Fracking and mountain top removal are examples. Profitable fracking has a short life span and needs to exploit large geographic areas. Over time these techniques have decreasing returns on investment. They leave behind an environmental and societal cost of barren ground, erosion, and water pollution, ground effect. The need for a different source of energy becomes more apparent. Nuclear possibilities are given short shrift, mostly because of a fuel supply problem. The sun is touted as the best fusion prospect.

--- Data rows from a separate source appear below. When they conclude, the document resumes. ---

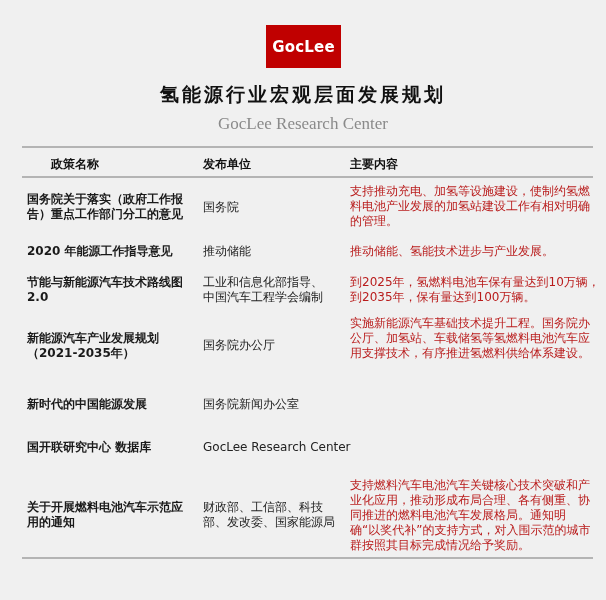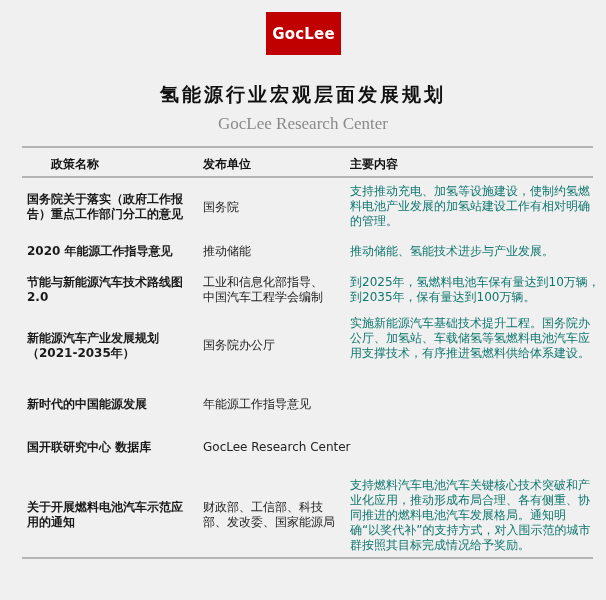--- a/index.html
+++ b/index.html
@@ -13,7 +13,7 @@
     .page { position: relative; width: 606px; height: 600px; background: #f0f0f0; }
 
     .logo {
-      position: absolute; left: 266px; top: 12px;
+      position: absolute; left: 266px; top: 25px;
       width: 75px; height: 43px;
       background: #c00000;
       display: flex; align-items: center; justify-content: center;

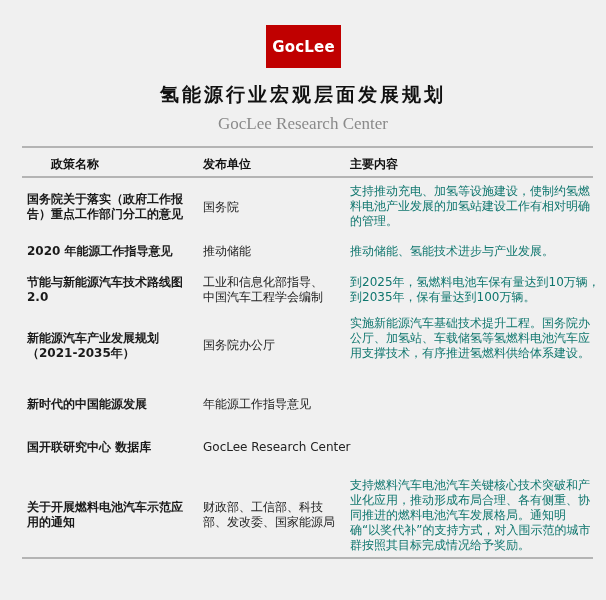--- a/index.html
+++ b/index.html
@@ -41,7 +41,7 @@
     .col { position: absolute; font-size: 12px; line-height: 15px; }
     .c1 { left: 27px; width: 165px; font-weight: bold; }
     .c2 { left: 203px; width: 140px; color: #222; }
-    .c3 { left: 350px; width: 240px; color: #0f766e; }
+    .c3 { left: 350px; width: 240px; color: #b91c1c; }
     .hdr { font-weight: bold; color: #111; }
     .footer {
       position: absolute; left: 16px; top: 584px;

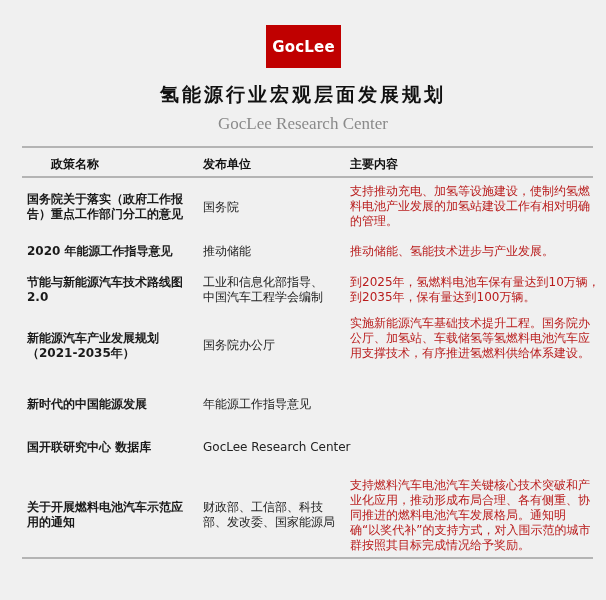--- a/index.html
+++ b/index.html
@@ -85,7 +85,7 @@
   <div class="col c3" style="top:316px;">实施新能源汽车基础技术提升工程。国务院办公厅、加氢站、车载储氢等氢燃料电池汽车应用支撑技术，有序推进氢燃料供给体系建设。</div>
 
   <div class="col c1" style="top:397px;">新时代的中国能源发展</div>
-  <div class="col c2" style="top:397px;">年能源工作指导意见</div>
+  <div class="col c2" style="top:397px;">国务院新闻办公室</div>
 
   <div class="col c1" style="top:440px;">国开联研究中心 数据库</div>
   <div class="col c2" style="top:440px; width:180px;">GocLee Research Center</div>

But it is money that makes the world go round. Gilgamesh had to steal timber. Hunting and gathering societies were egalitarian because there was it wasn’t practical to accumulate goods. The excess was shared within the group. Trading has limited utility because matching specific excesses is limited. Agriculture and mining produced more sedentary communities and enabled the accumulation of goods. This made raiding profitable and established trade and military conflict. Gold was the primary fuel. Cannon armed galleons defeated the caliphate which had no timber to make steel. Europe had plenty. Soldiers paid in land led to feudal system.
Military might evolved to commercial empires. Britain was the first energy based empire. Its 1920 coal energy production was equal to burning all world’s forests. Oil plus the strategic importance of other metals for technology support are the power ingredients today. Funding remains important. The paper representative of gold today stores value only if properly invested and must retain higher value than tangibles. These needs have produced a war against the planet and we are the only causalities.
Energy remains the limiting factor of mineral extraction. We need to stop this dispersive use of metal and design repairable, reusable products. Modeling use and production can produce efficiencies. An interesting comment was that things done illegally are done most efficiently. I suppose poaching would be an example. Humans seem unable to avoid prioritizing short term gain over long term or the Individual over community. The Middle Ages were actually a time of fertile development because it was freed from the costs of maintaining governmental bureaucracy and the military. Today we believe that we will be able to continual develop substitutes for scarce resources and that technological solutions were save us.
Complex systems have resilience built into them. For instance roads generally provide multiple alternative routes if one is compromised. One way economic systems began with agriculture. Think of our insistence upon the status quo, of wanting to get “back to normal”. We keep applying inefficient halfway measures. Agriculture is dependent on phosphorus for symbiotic nitrogen production by mycorrhizal fungi. Only 2% of an application is used the first year and the rest is runoff. There is a disconnect between a product’s cost and its value. Solar energy has its own costs. Wind power needs magnets. LEDs use rare earths. There is mercury in fluorescents. Resources are converted to wastes by mixing them. We depend upon poor people in other countries to recycle goods which we should switch to being used rather than owned. We need to examine the values of regeneration vs. growth, availability vs. profit, value vs. price, energy vs. money.
Systems have leverage points; a small change produces big effects. . Nothing around us continually grows except cancer. Without using spaceships we have found a way to travel to another planet. The Kubler Ross grief stages: denial, anger, bargaining, depression, acceptance, could apply to the coming economic collapse, resource depletion, and ecosystem disruption.